WORK INSTRUCTION ->
Copy, exactly and without additions, every line in the records below from the one holding "[859,389,874,399] te -> (272, 479) none" through the one holding "[80,655,346,684] 'compact_for_vane' ->", both ends included.

AVAILABLE RECORDS ->
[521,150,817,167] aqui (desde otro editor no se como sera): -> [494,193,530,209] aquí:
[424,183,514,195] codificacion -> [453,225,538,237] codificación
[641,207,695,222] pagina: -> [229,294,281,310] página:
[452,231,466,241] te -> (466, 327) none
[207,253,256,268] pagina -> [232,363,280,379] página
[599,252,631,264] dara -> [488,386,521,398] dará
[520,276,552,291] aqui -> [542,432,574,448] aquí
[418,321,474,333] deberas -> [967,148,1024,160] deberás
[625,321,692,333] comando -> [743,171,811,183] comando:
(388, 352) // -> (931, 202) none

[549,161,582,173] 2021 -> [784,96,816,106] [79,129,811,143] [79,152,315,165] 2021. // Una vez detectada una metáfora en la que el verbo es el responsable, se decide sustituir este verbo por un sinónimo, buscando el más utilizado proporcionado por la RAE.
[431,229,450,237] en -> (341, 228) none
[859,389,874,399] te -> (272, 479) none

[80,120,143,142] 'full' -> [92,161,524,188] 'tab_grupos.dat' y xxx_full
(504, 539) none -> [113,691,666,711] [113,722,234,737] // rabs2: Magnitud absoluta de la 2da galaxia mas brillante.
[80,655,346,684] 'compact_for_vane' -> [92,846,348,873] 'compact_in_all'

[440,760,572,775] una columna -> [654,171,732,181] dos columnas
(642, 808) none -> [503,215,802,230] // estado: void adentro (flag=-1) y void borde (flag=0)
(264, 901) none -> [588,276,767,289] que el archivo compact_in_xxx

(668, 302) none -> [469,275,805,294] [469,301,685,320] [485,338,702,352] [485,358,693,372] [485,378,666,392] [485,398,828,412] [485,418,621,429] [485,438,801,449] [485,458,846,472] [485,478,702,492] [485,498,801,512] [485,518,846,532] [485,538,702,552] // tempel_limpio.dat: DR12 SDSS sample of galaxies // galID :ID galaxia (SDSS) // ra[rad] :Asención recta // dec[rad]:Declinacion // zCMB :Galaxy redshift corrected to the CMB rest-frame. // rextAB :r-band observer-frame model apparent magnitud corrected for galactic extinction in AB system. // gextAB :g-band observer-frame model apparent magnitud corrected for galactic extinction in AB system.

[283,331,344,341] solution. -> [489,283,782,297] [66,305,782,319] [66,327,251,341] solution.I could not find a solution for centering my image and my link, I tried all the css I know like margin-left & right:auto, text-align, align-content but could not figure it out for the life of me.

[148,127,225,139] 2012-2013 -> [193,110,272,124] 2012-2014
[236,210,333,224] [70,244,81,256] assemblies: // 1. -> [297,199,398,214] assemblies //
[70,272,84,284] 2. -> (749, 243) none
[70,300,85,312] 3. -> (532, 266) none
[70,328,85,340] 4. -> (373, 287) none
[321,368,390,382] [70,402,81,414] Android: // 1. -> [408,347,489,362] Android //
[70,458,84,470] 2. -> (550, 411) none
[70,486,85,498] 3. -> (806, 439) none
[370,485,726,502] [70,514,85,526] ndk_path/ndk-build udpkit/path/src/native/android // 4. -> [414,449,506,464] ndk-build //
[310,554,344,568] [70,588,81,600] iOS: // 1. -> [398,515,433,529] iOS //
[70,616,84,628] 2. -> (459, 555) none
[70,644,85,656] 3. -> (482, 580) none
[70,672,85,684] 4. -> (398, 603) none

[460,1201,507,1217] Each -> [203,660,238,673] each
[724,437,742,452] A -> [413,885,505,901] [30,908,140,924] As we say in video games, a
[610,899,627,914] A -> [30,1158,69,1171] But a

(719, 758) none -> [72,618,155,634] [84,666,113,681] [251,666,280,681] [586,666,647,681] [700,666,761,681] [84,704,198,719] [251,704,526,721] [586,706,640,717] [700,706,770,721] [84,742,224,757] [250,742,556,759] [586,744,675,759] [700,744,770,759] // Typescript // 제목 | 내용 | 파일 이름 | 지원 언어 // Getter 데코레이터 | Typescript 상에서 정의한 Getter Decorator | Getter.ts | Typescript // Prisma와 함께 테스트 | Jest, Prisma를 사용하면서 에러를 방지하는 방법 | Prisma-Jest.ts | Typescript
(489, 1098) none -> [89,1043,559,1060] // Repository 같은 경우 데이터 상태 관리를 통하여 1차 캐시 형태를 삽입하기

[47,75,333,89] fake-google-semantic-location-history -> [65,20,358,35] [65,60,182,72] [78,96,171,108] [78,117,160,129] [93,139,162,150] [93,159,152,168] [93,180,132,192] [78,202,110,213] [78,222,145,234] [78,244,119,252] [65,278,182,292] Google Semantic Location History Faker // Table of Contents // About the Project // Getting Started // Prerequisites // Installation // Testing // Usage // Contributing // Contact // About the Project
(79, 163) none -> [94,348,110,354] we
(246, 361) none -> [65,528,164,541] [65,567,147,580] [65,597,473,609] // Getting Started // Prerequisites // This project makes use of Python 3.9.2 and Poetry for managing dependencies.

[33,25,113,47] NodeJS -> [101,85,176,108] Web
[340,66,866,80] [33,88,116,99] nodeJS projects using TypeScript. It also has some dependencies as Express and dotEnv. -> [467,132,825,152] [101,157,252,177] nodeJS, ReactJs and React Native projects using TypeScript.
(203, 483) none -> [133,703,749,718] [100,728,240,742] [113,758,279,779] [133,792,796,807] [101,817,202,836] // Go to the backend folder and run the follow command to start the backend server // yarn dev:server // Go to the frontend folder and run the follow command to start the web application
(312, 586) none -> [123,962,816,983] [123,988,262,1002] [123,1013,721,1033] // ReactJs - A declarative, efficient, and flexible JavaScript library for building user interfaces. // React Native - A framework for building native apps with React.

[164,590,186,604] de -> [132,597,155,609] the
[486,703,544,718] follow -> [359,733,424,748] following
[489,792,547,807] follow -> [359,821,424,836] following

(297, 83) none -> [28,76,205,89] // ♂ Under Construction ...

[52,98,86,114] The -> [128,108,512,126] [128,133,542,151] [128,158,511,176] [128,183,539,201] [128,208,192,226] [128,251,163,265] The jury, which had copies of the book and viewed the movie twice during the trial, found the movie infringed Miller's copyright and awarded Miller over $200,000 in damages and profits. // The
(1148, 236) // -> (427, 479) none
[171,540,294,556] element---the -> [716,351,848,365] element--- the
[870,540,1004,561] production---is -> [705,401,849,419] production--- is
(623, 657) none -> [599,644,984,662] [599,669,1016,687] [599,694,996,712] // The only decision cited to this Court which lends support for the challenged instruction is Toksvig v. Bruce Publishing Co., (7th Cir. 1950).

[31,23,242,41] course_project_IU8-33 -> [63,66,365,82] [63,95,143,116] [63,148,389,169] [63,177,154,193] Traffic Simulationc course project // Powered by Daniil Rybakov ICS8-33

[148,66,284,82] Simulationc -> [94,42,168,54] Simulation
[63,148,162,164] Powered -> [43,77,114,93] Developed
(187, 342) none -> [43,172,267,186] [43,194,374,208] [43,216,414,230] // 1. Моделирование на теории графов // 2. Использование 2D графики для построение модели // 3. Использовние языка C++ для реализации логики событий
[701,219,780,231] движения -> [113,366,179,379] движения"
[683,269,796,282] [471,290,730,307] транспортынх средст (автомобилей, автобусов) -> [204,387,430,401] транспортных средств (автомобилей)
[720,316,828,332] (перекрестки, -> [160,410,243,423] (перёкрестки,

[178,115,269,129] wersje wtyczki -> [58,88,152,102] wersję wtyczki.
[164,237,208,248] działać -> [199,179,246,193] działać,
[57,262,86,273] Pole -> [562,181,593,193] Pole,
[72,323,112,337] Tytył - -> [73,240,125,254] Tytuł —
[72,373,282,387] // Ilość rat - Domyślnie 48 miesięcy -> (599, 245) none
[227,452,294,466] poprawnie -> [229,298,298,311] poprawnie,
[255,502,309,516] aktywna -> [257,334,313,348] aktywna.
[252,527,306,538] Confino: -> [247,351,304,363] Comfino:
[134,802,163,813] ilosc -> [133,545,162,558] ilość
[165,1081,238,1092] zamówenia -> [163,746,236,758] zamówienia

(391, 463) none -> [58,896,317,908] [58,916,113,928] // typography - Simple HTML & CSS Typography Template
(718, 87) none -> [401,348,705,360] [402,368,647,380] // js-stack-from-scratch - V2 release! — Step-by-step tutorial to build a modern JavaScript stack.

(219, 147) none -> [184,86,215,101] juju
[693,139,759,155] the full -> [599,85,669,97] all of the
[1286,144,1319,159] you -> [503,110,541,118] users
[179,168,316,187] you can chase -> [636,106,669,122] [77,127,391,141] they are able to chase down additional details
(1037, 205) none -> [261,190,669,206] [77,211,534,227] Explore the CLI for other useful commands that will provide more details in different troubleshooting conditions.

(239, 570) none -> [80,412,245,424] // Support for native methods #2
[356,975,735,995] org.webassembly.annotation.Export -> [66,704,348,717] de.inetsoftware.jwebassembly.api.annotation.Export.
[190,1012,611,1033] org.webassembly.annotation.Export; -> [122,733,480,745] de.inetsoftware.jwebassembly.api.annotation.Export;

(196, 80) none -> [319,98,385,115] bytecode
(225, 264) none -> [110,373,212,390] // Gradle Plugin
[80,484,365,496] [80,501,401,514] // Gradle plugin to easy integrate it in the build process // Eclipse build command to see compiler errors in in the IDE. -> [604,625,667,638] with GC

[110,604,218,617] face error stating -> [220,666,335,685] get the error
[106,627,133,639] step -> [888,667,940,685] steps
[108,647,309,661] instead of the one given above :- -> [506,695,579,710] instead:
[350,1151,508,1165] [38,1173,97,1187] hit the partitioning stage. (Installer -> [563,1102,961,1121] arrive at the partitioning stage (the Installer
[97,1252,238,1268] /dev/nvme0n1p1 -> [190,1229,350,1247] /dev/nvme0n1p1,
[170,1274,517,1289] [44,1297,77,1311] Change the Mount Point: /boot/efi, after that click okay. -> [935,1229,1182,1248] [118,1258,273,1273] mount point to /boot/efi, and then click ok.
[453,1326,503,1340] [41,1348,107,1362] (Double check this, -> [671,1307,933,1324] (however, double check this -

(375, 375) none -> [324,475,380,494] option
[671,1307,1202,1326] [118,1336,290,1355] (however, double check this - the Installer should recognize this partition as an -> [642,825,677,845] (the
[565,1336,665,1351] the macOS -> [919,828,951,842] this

REPLY TO THE TASK ->
[859,389,874,399] te -> (272, 479) none

[80,120,143,142] 'full' -> [92,161,524,188] 'tab_grupos.dat' y xxx_full
(504, 539) none -> [113,691,666,711] [113,722,234,737] // rabs2: Magnitud absoluta de la 2da galaxia mas brillante.
[80,655,346,684] 'compact_for_vane' -> [92,846,348,873] 'compact_in_all'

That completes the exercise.